More tears came. Makarria felt foolish. Quit being a baby, she told herself. You’ve had your moonblood—you’re a grown woman now, but the tears would not stop.
In the morning, Taera left again, and again Makarria was left to her own devices. She resolved to make use of her time by exercising to keep her agility and balance sharp. I might be back on that airship any day now, or Grampy might come to rescue me. She didn’t really believe either scenario would happen, but it gave some purpose to her day. She walked the perimeter framework of her bunk with her eyes closed; she spun herself in circles until she was dizzy and then hopped on one foot and tried staying upright; she tried to climb the walls, but found the stonework too smooth to provide adequate hand holds. All in all, it kept her busy for a few hours, and then she plopped to the ground bored and dejected. She considered practicing her letters as her grandfather had taught her, but there was nothing to write with. There was literally nothing for her to do.
Just when she thought she could take it no more and would scream, the door to her chamber suddenly opened and in walked Siegbjorn. “Come with me,” he said gruffly.
Makarria wanted to scream with joy, but his tone of voice silenced her. Am I in trouble? she wondered. She silently followed after him past the guard and into the main cavern. She had no idea where he was taking her, but she didn’t care, she decided. Anything was better than being trapped in her room. Siegbjorn’s heavy footfalls echoed in the cavern around them, and apart from the incessant dripping of water from the glacier, there was no other sound in the vast emptiness. He led her past the chamber where Taera was locked inside with Roanna, and past numerous other chambers—some with closed doors, some open—until they finally reached the opening to the meadow outside. They passed no one the entire way.
A thin blanketing of snow covered the ground outside, and the sky was gray, but still Makarria had to shield her eyes against the brightness after being in the dim cavern for so long. She glanced back toward the cavern opening to make sure they were alone before she finally spoke.
“Siegbjorn, where are we going?”
“To check on the airship, of course. I cannot be expected to do an inspection without my first mate.”
Makarria let out a squeal of excitement and jumped forward to embrace him around the waist. The big man stopped awkwardly, but smiled nonetheless, and patted her shoulder roughly.
“Where have you been the last three days?” she demanded of him as they continued on into the meadow toward the airship.
“Sleeping.”
“For three days?”
“I told you, I am like a bear. I would not have slept so long if I knew you were to be locked up, but I was tired and it did not occur to my mind that Roanna would leave you under lock and key.”
Makarria cringed at hearing Roanna’s name. “Will she be angry that you’ve freed me? You won’t be in trouble, will you?”

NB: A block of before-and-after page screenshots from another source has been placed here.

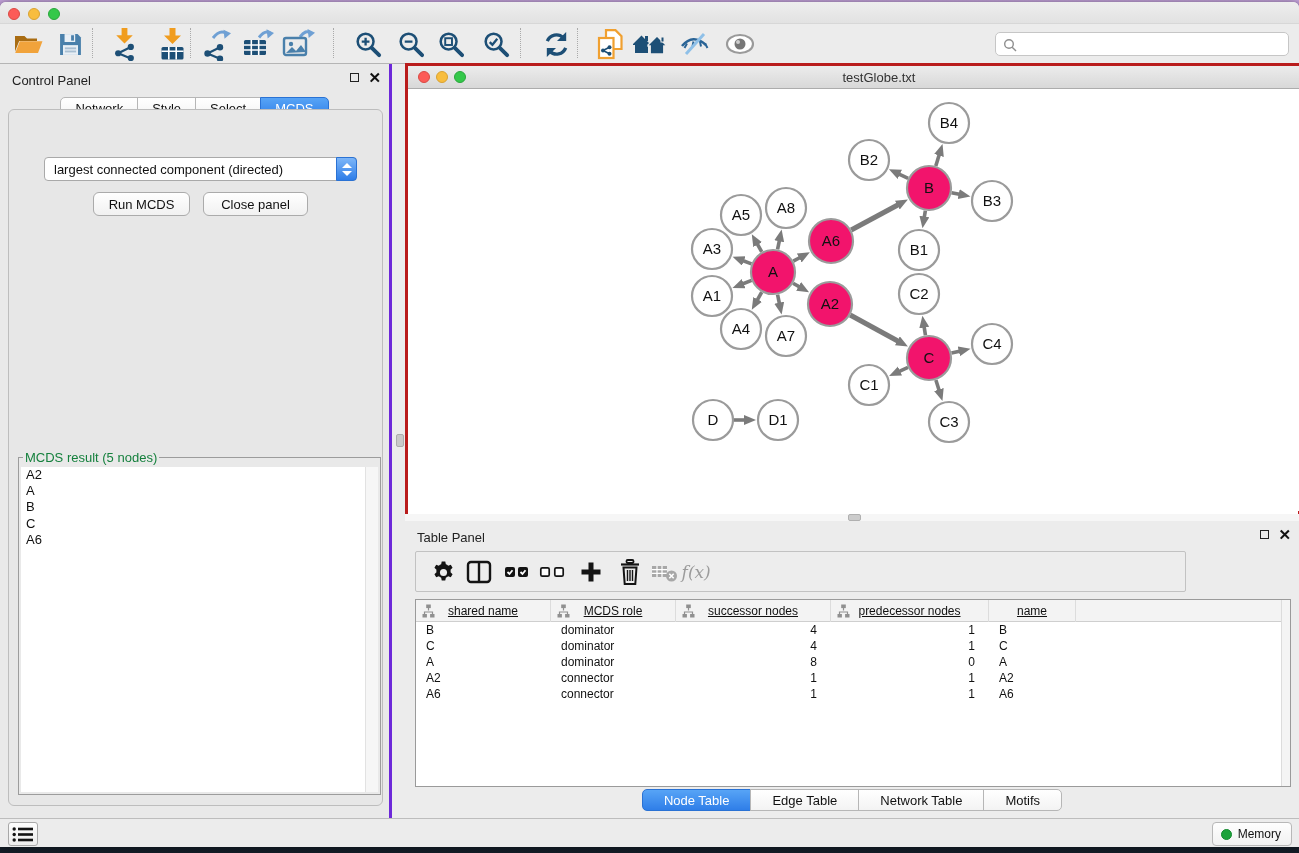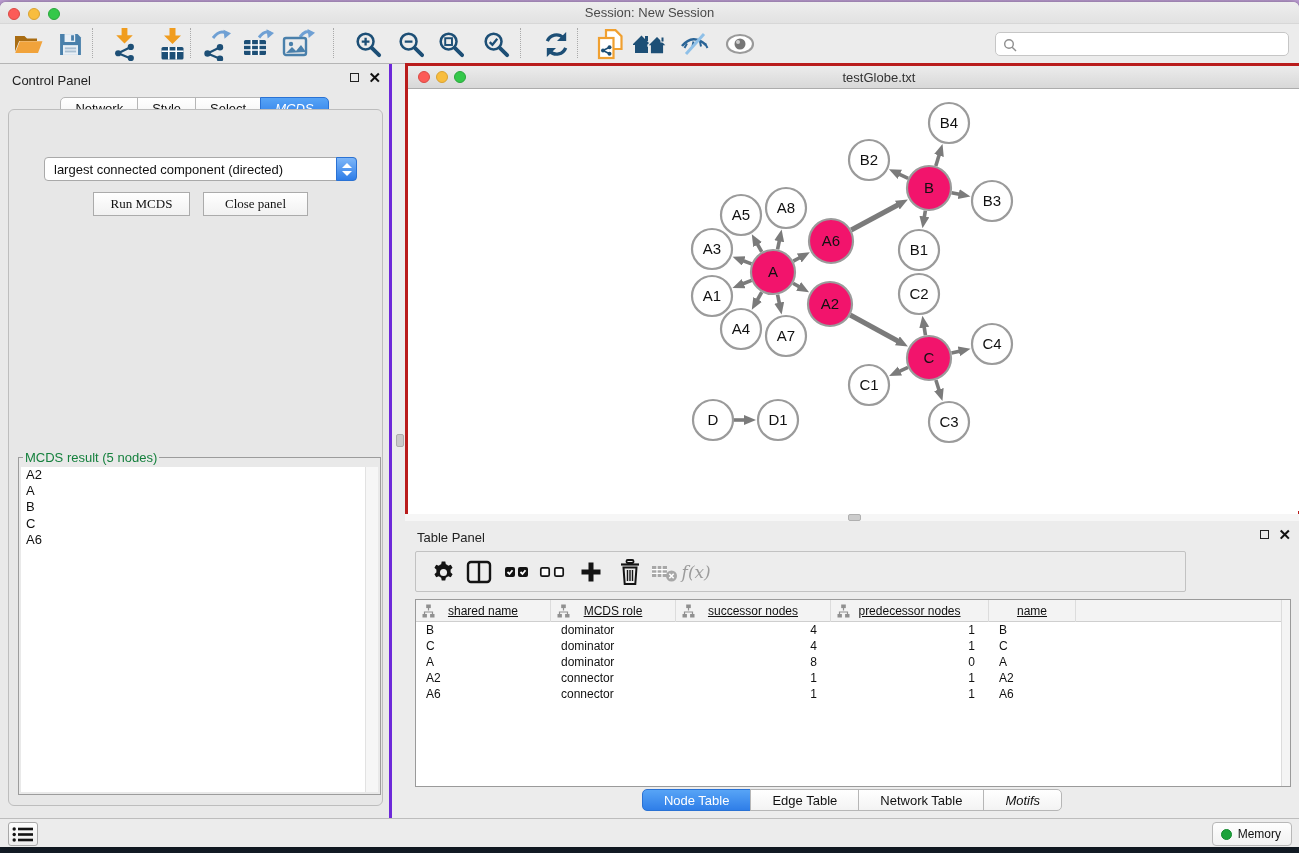--- a/index.html
+++ b/index.html
@@ -39,38 +39,38 @@
     background:#e9e9e9; border-right:3px solid #6d28d9; }
   .panel-head-title { position:absolute; left:12px; top:9px; font-size:13px; color:#222; }
   .panel-btns { position:absolute; right:8px; top:8px; display:flex; gap:9px; align-items:center; }
   .float-box { display:inline-block; width:9px; height:9px; border:1.5px solid #222; background:transparent; }
   .close-x { font-size:15px; font-weight:bold; color:#111; line-height:11px; }
   .seg { display:inline-flex; }
   .seg .segbtn { height:22px; padding:0 14px; font-size:13px; color:#111;
     background:linear-gradient(#ffffff,#f3f3f3); border:1px solid #b6b6b6; margin-left:-1px;
     cursor:default; font-family:"Liberation Sans",sans-serif; }
   .seg .segbtn:first-child { border-radius:5px 0 0 5px; margin-left:0; }
-  .seg .segbtn:last-child { border-radius:0 5px 5px 0;font-style:italic; }
+  .seg .segbtn:last-child { border-radius:0 5px 5px 0; }
   .seg .segbtn.active { background:linear-gradient(#57a4f6,#2f7ee8); color:#fff; border-color:#2a72d4; }
   #cp-tabs { position:absolute; left:0; top:33px; width:100%; text-align:center; }
   #cp-content { position:absolute; left:8px; top:45px; width:375px; bottom:12px;
     border:1px solid #bdbdbd; border-radius:6px; background:#e7e7e7; }
   #opt-label { position:absolute; left:0; right:0; top:26px; text-align:center; font-size:13px; color:#111; }
   #combo { position:absolute; left:35px; top:47px; width:313px; height:24px; background:#fff;
     border:1px solid #a9a9a9; border-radius:4px; }
   #combo-text { position:absolute; left:9px; top:4px; font-size:13px; color:#111; white-space:nowrap; }
   #combo-btn { position:absolute; right:-1px; top:-1px; width:21px; height:24px; border-radius:0 4px 4px 0;
     background:linear-gradient(#7db6f8,#2e7de8); border:1px solid #2a72d4; }
   #combo-btn .up { position:absolute; left:5px; top:5px; width:0; height:0;
     border-left:5px solid transparent; border-right:5px solid transparent; border-bottom:5px solid #fff; }
   #combo-btn .down { position:absolute; left:5px; bottom:4px; width:0; height:0;
     border-left:5px solid transparent; border-right:5px solid transparent; border-top:5px solid #fff; }
   .push-btn { position:absolute; top:82px; height:24px; font-size:13px; color:#111;
-    background:linear-gradient(#ffffff,#f1f1f1); border:1px solid #ababab; border-radius:0;
-    font-family:Liberation Serif, serif; }
+    background:linear-gradient(#ffffff,#f1f1f1); border:1px solid #ababab; border-radius:6px;
+    font-family:Liberation Sans, sans-serif; }
   #run-btn { left:84px; width:97px; }
   #closep-btn { left:194px; width:105px; }
   #mcds-box { position:absolute; left:9px; top:340px; width:363px; height:345px;
     border:1px solid #9c9c9c; background:#e9e9e9; }
   #mcds-box legend { font-size:13px; color:#15803d; margin-left:4px; padding:0 2px; }
   #mcds-list { position:absolute; left:2px; right:2px; top:2px; bottom:2px; background:#fff; overflow:hidden; }
   #mcds-list .scrolltrack { position:absolute; right:0; top:0; bottom:0; width:13px;
     background:#f6f6f6; border-left:1px solid #e2e2e2; }
   #mcds-list .item { font-size:13px; color:#111; padding-left:5px; line-height:16.2px; }
   
@@ -125,21 +125,20 @@
 </style>
 </head>
 <body>
 
 <div id="app-window">
 
   <div id="titlebar">
     <span class="tl red"></span>
     <span class="tl yellow"></span>
     <span class="tl green"></span>
-    <div class="title">Session: New Session</div>
   </div>
 
   <div id="toolbar">
     <div id="search-wrap">
       <svg width="14" height="14" viewBox="0 0 14 14">
           <circle cx="6" cy="6" r="4.3" fill="none" stroke="#8e8e8e" stroke-width="1.4"></circle>
           <line x1="9.2" y1="9.2" x2="13" y2="13" stroke="#8e8e8e" stroke-width="1.4"></line>
         </svg>
       <input id="search-input" placeholder="" style="">
     </div>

Siegbjorn snorted. “She has probably already forgotten you exist. And I do not mean to free you. I am merely putting you to work, and when night comes it is back to your chamber with you. Yes?”
“Aye, Captain,” Makarria said smartly, and Siegbjorn grinned from beneath his big beard again.
They found the airship still tethered where they had landed. Siegbjorn put Makarria to work checking all the lines on the gondola for frays while he examined the furnace and the controls at the helm. When they were done with that, Siegbjorn then had her climb the thickly braided ropes that attached the gondola to the main hull floating in the air above them. The main hull had an internal skeleton, but the shell itself was made of a thick, black, canvas-like material that squished beneath Makarria’s hands and feet. It supported her weight well enough but was not easy to traverse. She climbed to the very top to check the two vertical rudders, then to either side to check the horizontal rudders, while Siegbjorn exercised the rudder controls.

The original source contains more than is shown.